2019 WL 1089098
United States District Court, W.D. Oklahoma.
ANDREA T. ANNESE, Plaintiff,
v.
U.S. XPRESS, INC. and GLENN ANDERS, Defendants.
No. CIV-17-655-C
|
Filed 03/07/2019
MEMORANDUM OPINION AND ORDER
ROBIN J. CAUTHRON United States District Judge
*1 Now before the Court is Plaintiff’s Motion for Order Compelling Discovery (Dkt. No. 134). Defendant U.S. Xpress, Inc. filed a Response (Dkt. No. 145) and Plaintiff has filed a reply (Dkt. No. 150). The motion is now at issue.
I. Background
Plaintiff Andrea T. Annese alleges that on March 9, 2016, Defendant Glenn Anders negligently drove a tractor-trailer owned by Defendant U.S. Xpress (“Xpress”) and caused an accident, resulting in damages to her. Plaintiff further alleges that Xpress (1) negligently hired, trained, supervised, and retained Defendant Anders and (2) negligently entrusted him to drive its vehicles. The parties have been engaged in discovery, and the dispute here is whether Xpress must comply with one of Plaintiff’s discovery requests: “Please produce the driver qualification, personnel, accident, disciplinary and safety file of every US Xpress driver that had two or more preventable motor vehicle determinations from March 1, 2013 until March 9, 2016.” (Pl.’s Mot., Dkt. No. 134-1, p. 1.) Xpress objects to the relevance of this request, and warns that compliance will be unduly burdensome. Plaintiff maintains that this request is relevant to her negligent hiring claim, and disputes the weight of any burden Xpress might endure.
II. Standard
The Federal Rules of Civil Procedure generally permit the discovery of any nonprivileged matter that is relevant—as long as the discovery sought is “proportional to the needs of the case ….” See Fed. R. Civ. P. 26(b)(1). But Rule 26 does not authorize unlimited discovery. See Murphy v. Deloitte & Touche Grp. Ins. Plan, 619 F.3d 1151, 1163 (10th Cir. 2010). Indeed, a court “may, for good cause, issue an order to protect a party or person [from whom discovery is sought] from annoyance, embarrassment, oppression, or undue burden or expense.’ ” Fed. R. Civ. P. 26(c)(1).

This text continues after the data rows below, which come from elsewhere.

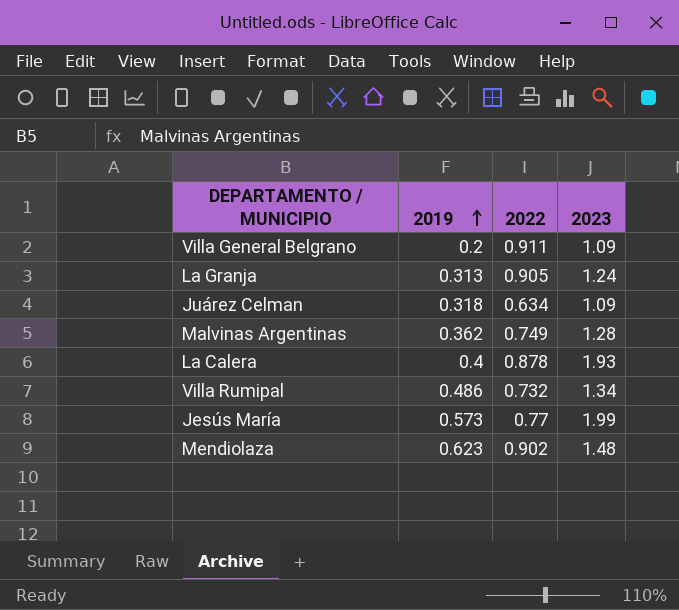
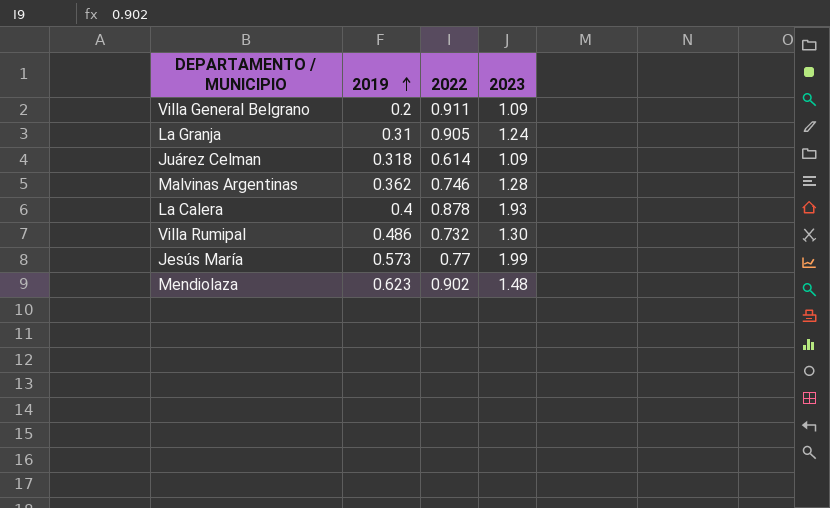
La Granja | 2019: 0.313 -> 0.31
Juárez Celman | 2022: 0.634 -> 0.614
Malvinas Argentinas | 2022: 0.749 -> 0.746
Villa Rumipal | 2023: 1.34 -> 1.30

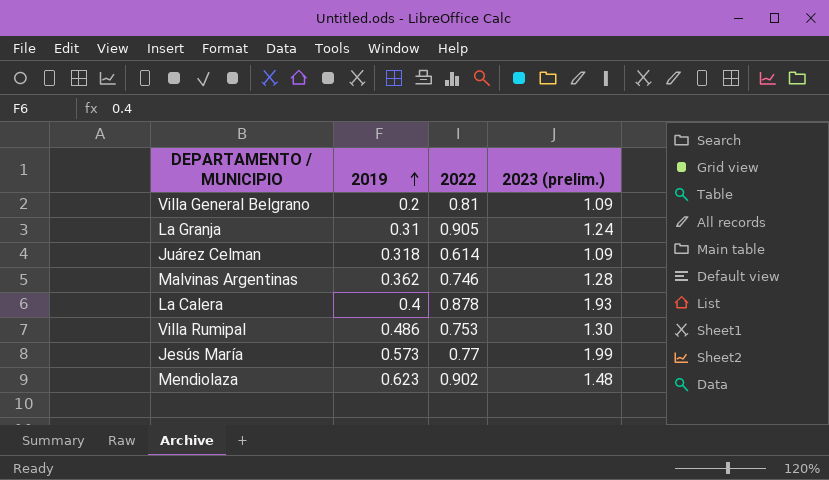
column name: 2023 -> 2023 (prelim.)
Villa General Belgrano | 2022: 0.911 -> 0.81
Villa Rumipal | 2022: 0.732 -> 0.753

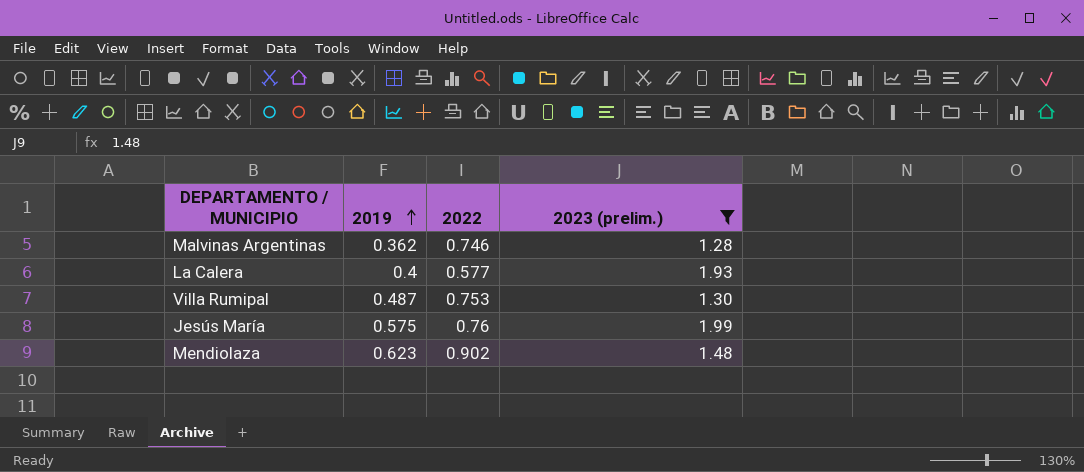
filter: none -> 2023 (prelim.) >= 1.28
La Calera | 2022: 0.878 -> 0.577
Villa Rumipal | 2019: 0.486 -> 0.487
Jesús María | 2019: 0.573 -> 0.575
Jesús María | 2022: 0.77 -> 0.76

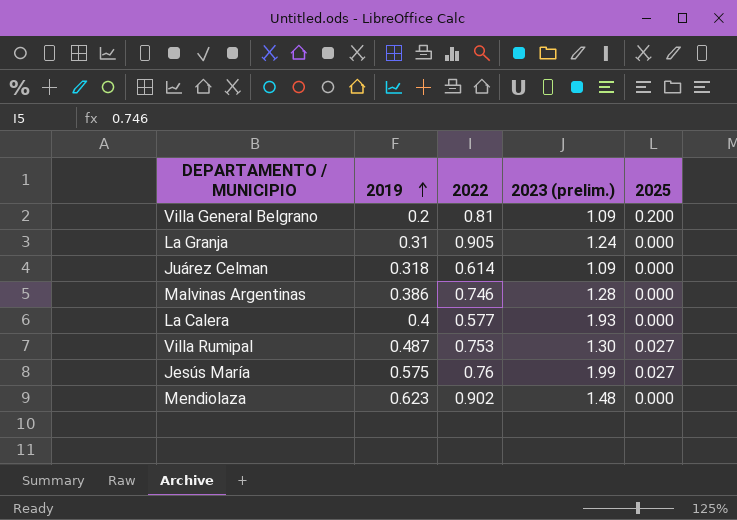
filter: 2023 (prelim.) >= 1.28 -> none
column 2025 | position: none -> 5
Malvinas Argentinas | 2019: 0.362 -> 0.386

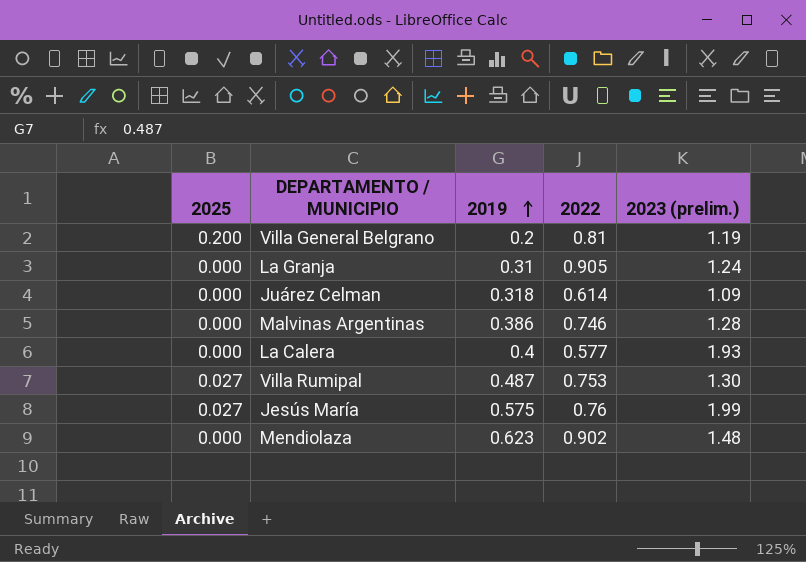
column 2025 | position: 5 -> 1
Villa General Belgrano | 2023 (prelim.): 1.09 -> 1.19

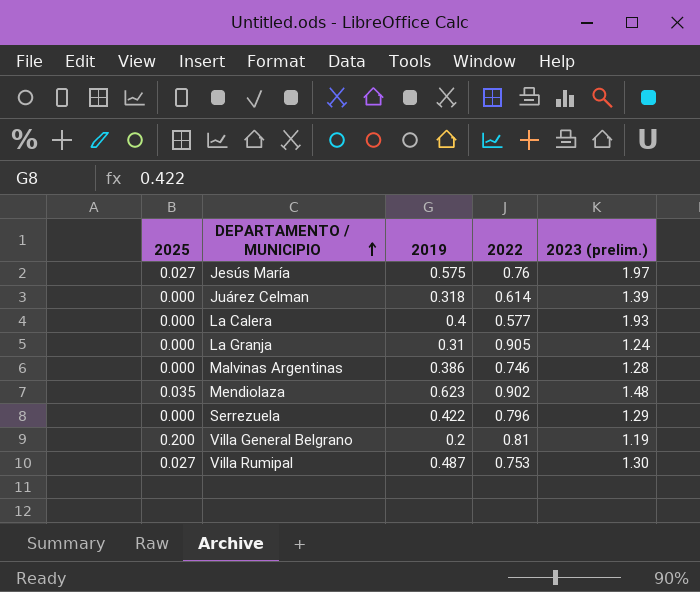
row order: 2019 ascending -> DEPARTAMENTO / MUNICIPIO ascending
Jesús María | 2023 (prelim.): 1.99 -> 1.97
Juárez Celman | 2023 (prelim.): 1.09 -> 1.39
Mendiolaza | 2025: 0.000 -> 0.035
row Serrezuela: none -> 0.000 | 0.422 | 0.796 | 1.29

“ ‘The mere fact that compliance with an inspection order will cause great labor and expense or even considerable hardship and possibility of injury to the business of the party from whom discovery is sought” does not—without more—amount to an undue burden. Snowden By and Through Victor v. Connaught Labs., Inc., 137 F.R.D. 325, 332-333 (D. Kan. 1991) (quoting C. Wright and A. Miller, 8 Federal Practice and Procedure § 2214, p. 647-48 (1970)). Rather, “Rule 26(c) speaks of ‘undue burden or expense’ and discovery should be allowed unless the hardship is unreasonable in the light of the benefits to be secured from the discovery.” Snowden, 137 F.R.D. at 333 (quoting C. Wright and A. Miller, 8 Federal Practice and Procedure § 2214, p. 647-48 (1970)). In sum, any motion to compel inevitably requires a court to examine the desired discovery’s relevancy in light of any burden that may be placed on a non-movant. See Cohlmia v. Ardent Health Servs., LLC, No. 05-CV-384-GKF-PJC, 2008 WL 4925764 at *1 (N.D. Okla. Nov. 14, 2008) (“It is well-established that discovery under the Federal Rules is limited only by relevance and burdensomeness.”).
III. Discussion
Plaintiff maintains that she has established the relevancy of her discovery request. In support, she relies on her need to gather evidence to support her negligent hiring, training, and retention claim:
*2 U.S. Xpress retains drivers that would not qualify under their safety policy regarding hiring guidelines. Plaintiff must receive documentation of “same or similar circumstances” so that she may investigate the claim that there is a systematic problem within U.S. Xpress and its drivers. This information will demonstrate and confirm that Defendant has a pattern and practice of allowing drivers with multiple driving violations and preventable actions to remain on the road which endangered and caused injuries to Plaintiff.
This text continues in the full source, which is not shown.